Domingo, cuatro de la tarde.
Un hombre lee en el metro. Casi todos los asientos están libres, pero él permanece de pie, con la espalda apoyada en alguna parte. Es alto y fuerte, quizás un poco gordo. Tiene una barba peluda pero cuidada, con algunas canas en las mandíbulas. Lleva un gorro y gafas, claro. Ropa buena, de la que no necesita ostentar marcas porque su calidad es obvia. No es un hipster: es a lo que todo hipster aspiraría, si pudiera. Difícil calcular su edad, entre treinta y cincuenta. Pasan las estaciones y él sigue leyendo. Y de repente, sus ojos se llenan de lagrimas. Él continua escaneando con su mirada las líneas del libro, impertérrito, mientras las lágrimas cada vez son más gruesas y rápidas. Se le acumulan en el pelo de la barba. Se le está mojando incluso el cuello de la camisa. Me pregunto cómo puede seguir leyendo en esas condiciones y, por supuesto, qué está leyendo. Desde donde estoy sentada no alcanzo a ver la tapa del libro. No puedo resistirme, me levanto a mirar. "La constelación del perro", de Peter Heller. Ya. El tipo se ha dado cuenta de mi movimiento y clava en mí sus ojos húmedos. Si me gustasen los hombres, me enamoraría de este. Nos sonreímos y él alza las cejas, diciéndome sin pronunciar palabra: Sabía que iba a morirse y sabía que me partiría el corazón cuando llegase el momento, pero aún y todo, decidí amarlo hasta el final.
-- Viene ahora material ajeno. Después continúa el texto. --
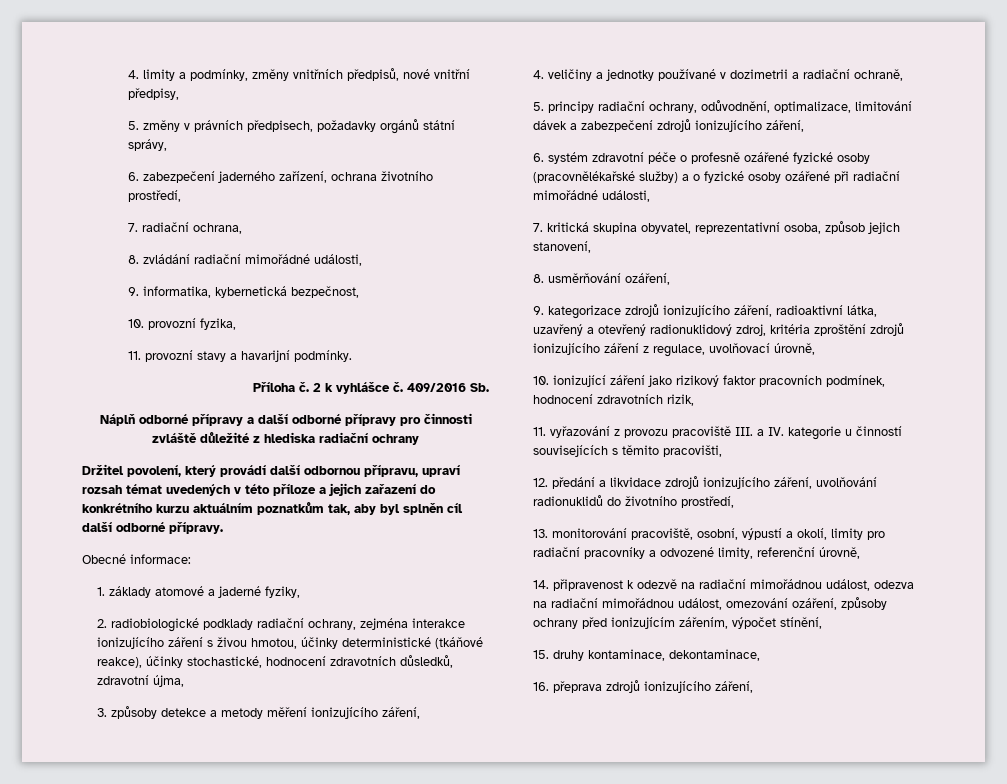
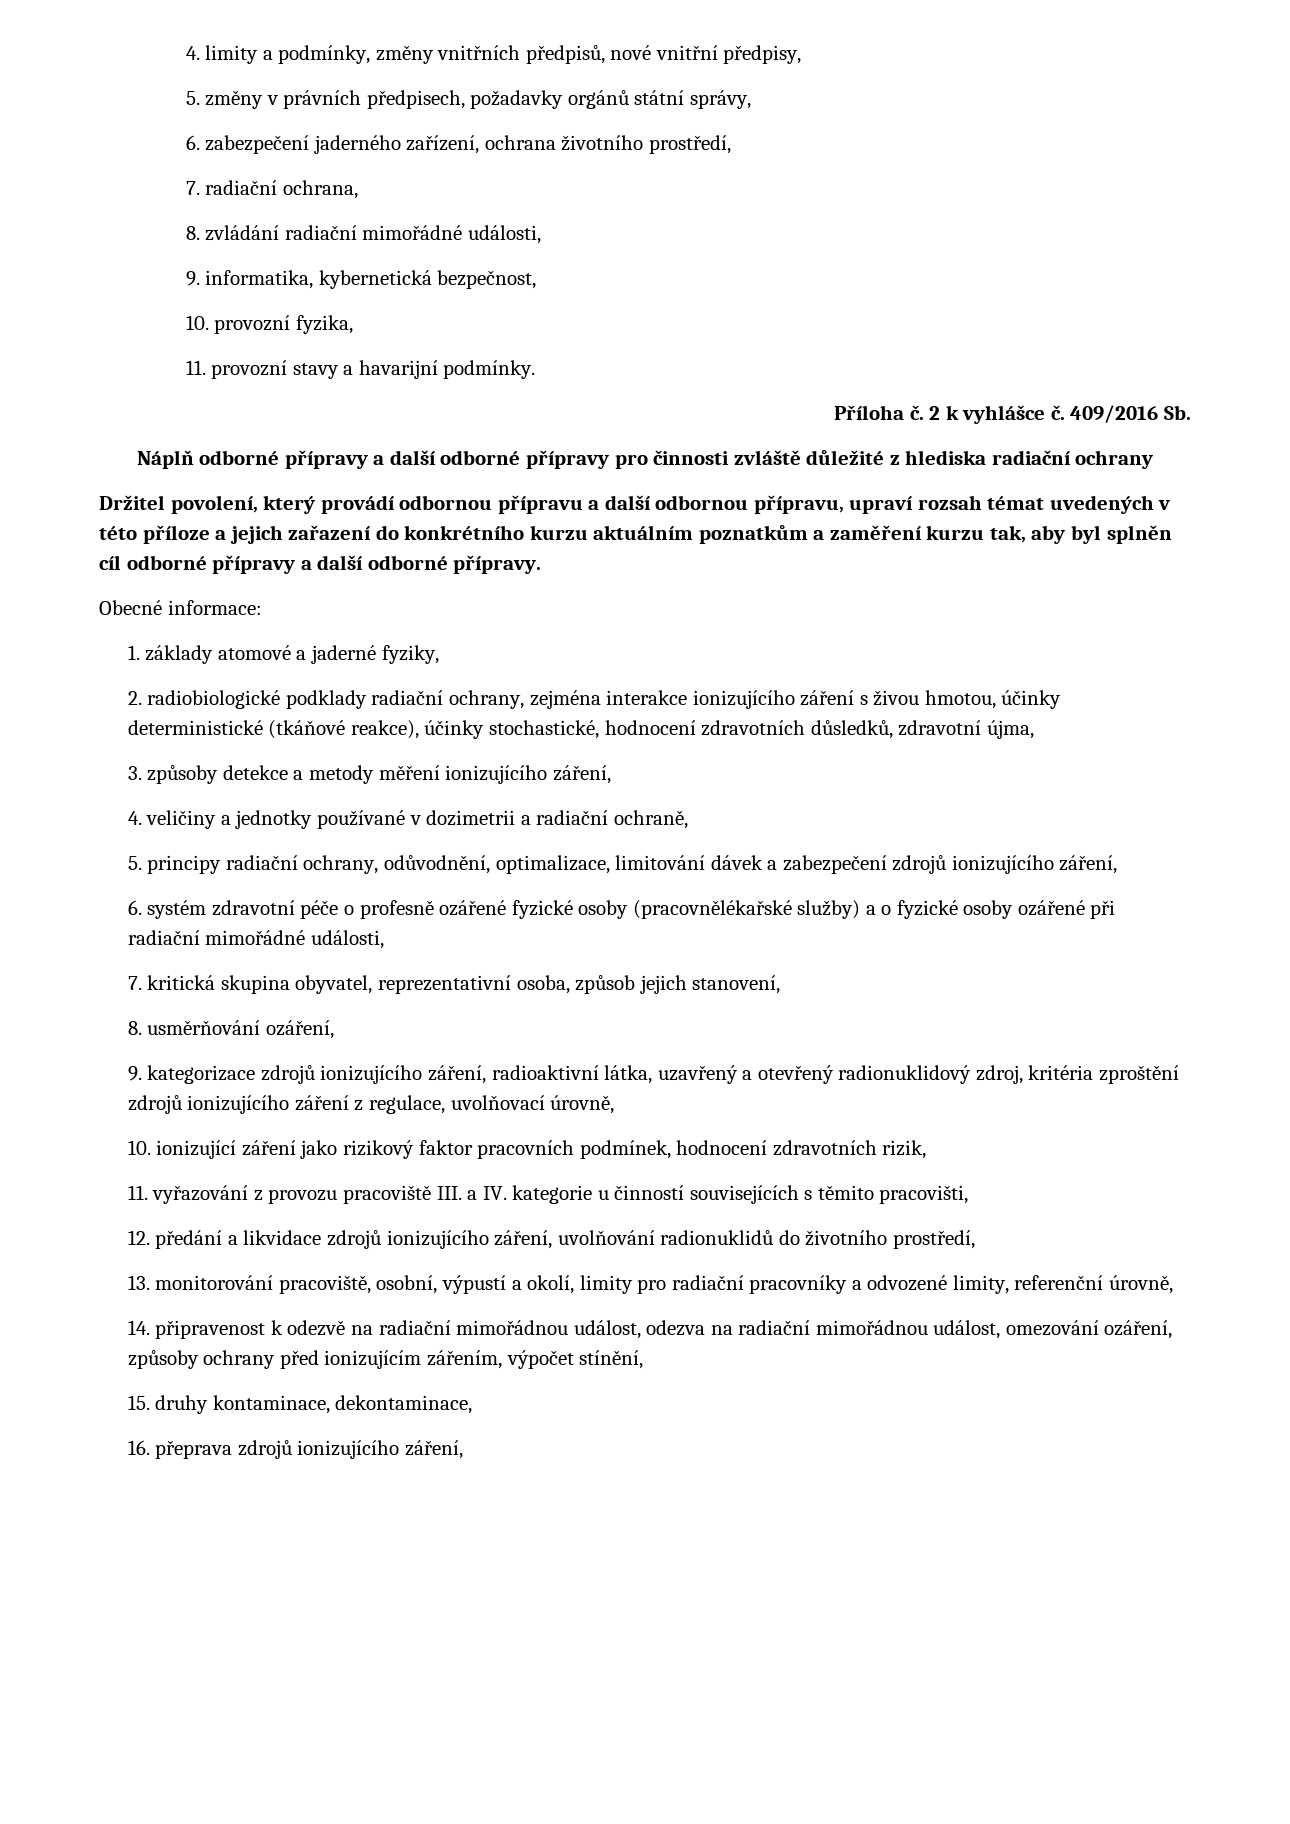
- Držitel povolení, který provádí další odbornou přípravu, upraví rozsah témat uvedených v této příloze a jejich zařazení do konkrétního kurzu aktuálním poznatkům tak, aby byl splněn cíl další odborné přípravy.
+ Držitel povolení, který provádí odbornou přípravu a další odbornou přípravu, upraví rozsah témat uvedených v této příloze a jejich zařazení do konkrétního kurzu aktuálním poznatkům a zaměření kurzu tak, aby byl splněn cíl odborné přípravy a další odborné přípravy.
Y yo, en silencio, le respondo: Para mí lo insoportable es que después siga todo lo demás, igual, exactamente igual, cuando ya nada es lo mismo y no hay vuelta atrás. Y que sepamos que va a suceder y no podamos hacer nada para evitarlo.
Y entonces son mis ojos los que se llenan de lágrimas. Salgo del vagón corriendo, en una estación que no es la mía. Me escondo para llorar a gusto sin que nadie me vea.